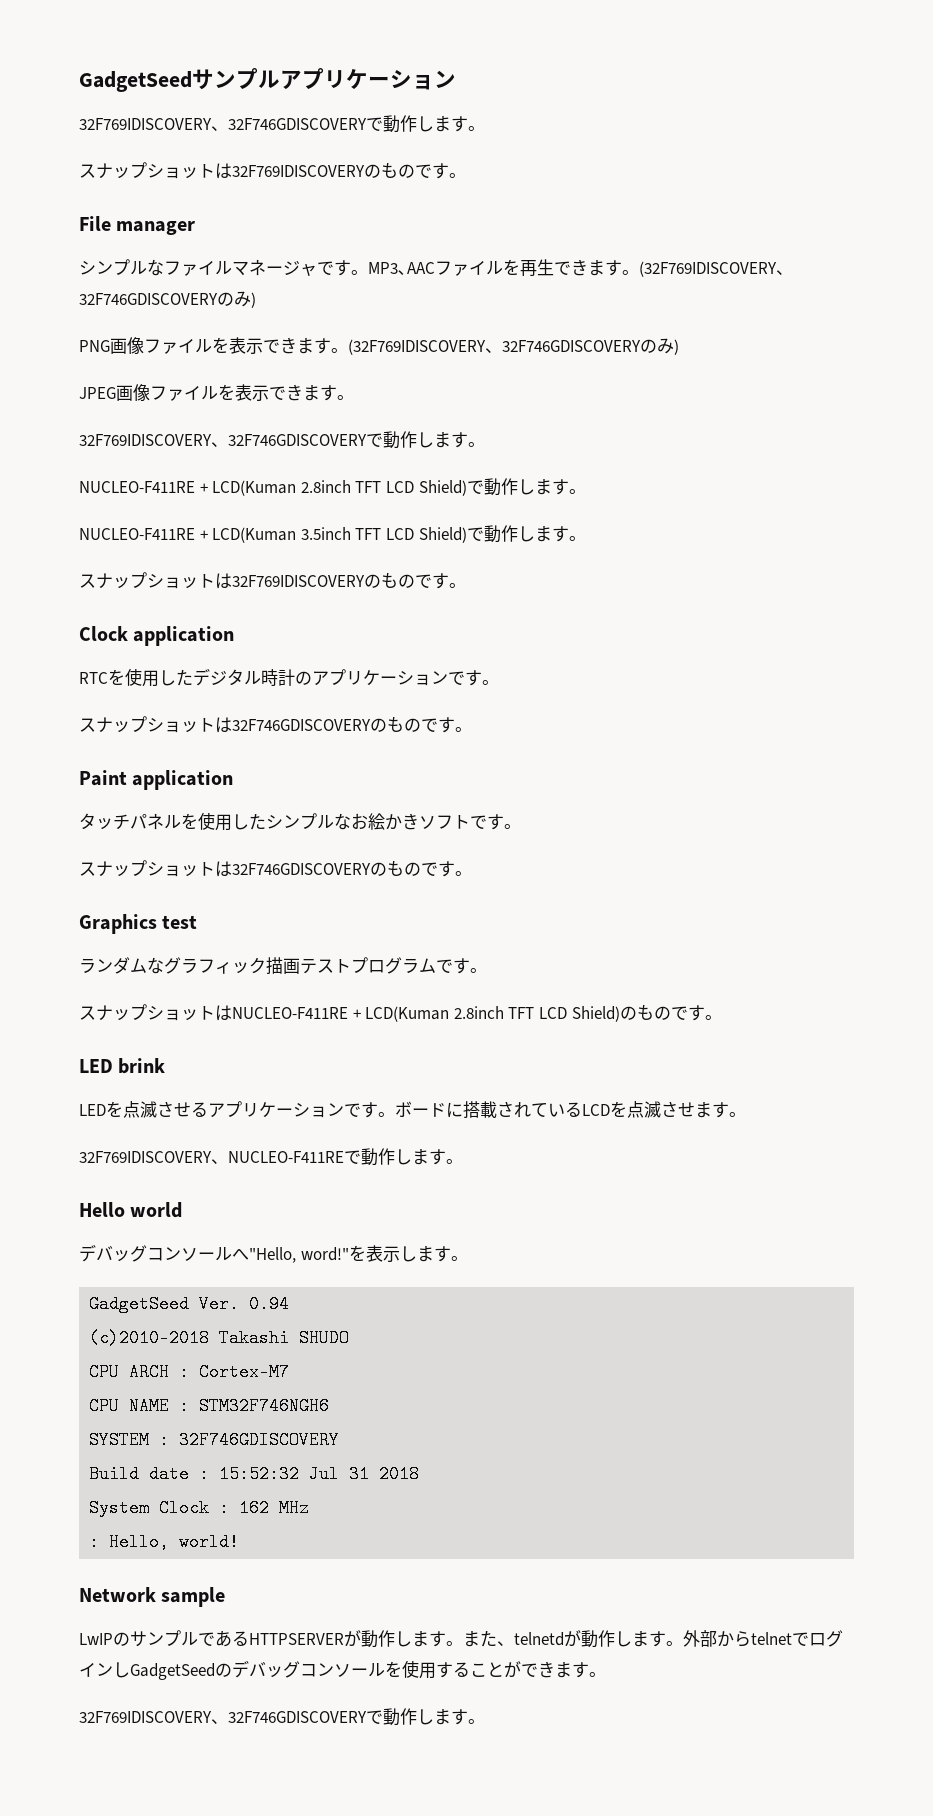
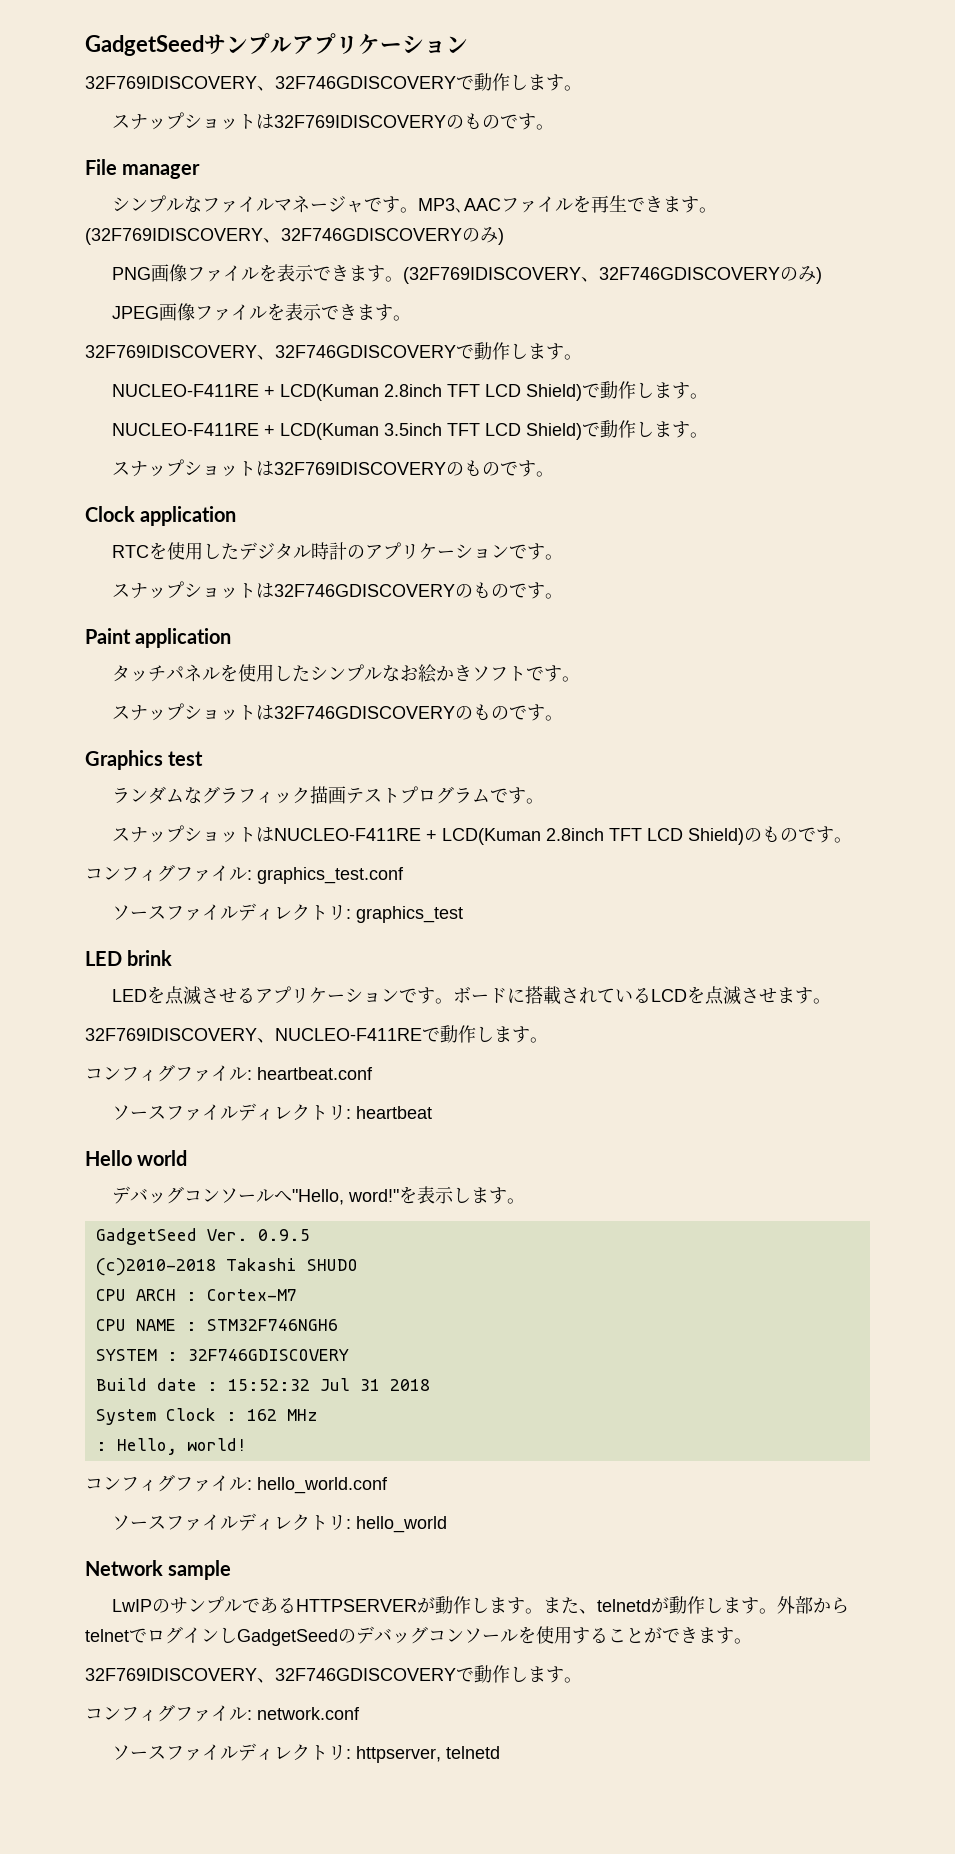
+ コンフィグファイル: graphics_test.conf
+ ソースファイルディレクトリ: graphics_test
+ コンフィグファイル: heartbeat.conf
+ ソースファイルディレクトリ: heartbeat
- GadgetSeed Ver. 0.94
+ GadgetSeed Ver. 0.9.5
+ コンフィグファイル: hello_world.conf
+ ソースファイルディレクトリ: hello_world
+ コンフィグファイル: network.conf
+ ソースファイルディレクトリ: httpserver, telnetd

• • • • • • •

## DIRECTIONS FOR THIS TASK
Would you return the data exactly as written, without the pictures?

## RESULT FOR THIS TASK
+ コンフィグファイル: graphics_test.conf
+ ソースファイルディレクトリ: graphics_test
+ コンフィグファイル: heartbeat.conf
+ ソースファイルディレクトリ: heartbeat
- GadgetSeed Ver. 0.94
+ GadgetSeed Ver. 0.9.5
+ コンフィグファイル: hello_world.conf
+ ソースファイルディレクトリ: hello_world
+ コンフィグファイル: network.conf
+ ソースファイルディレクトリ: httpserver, telnetd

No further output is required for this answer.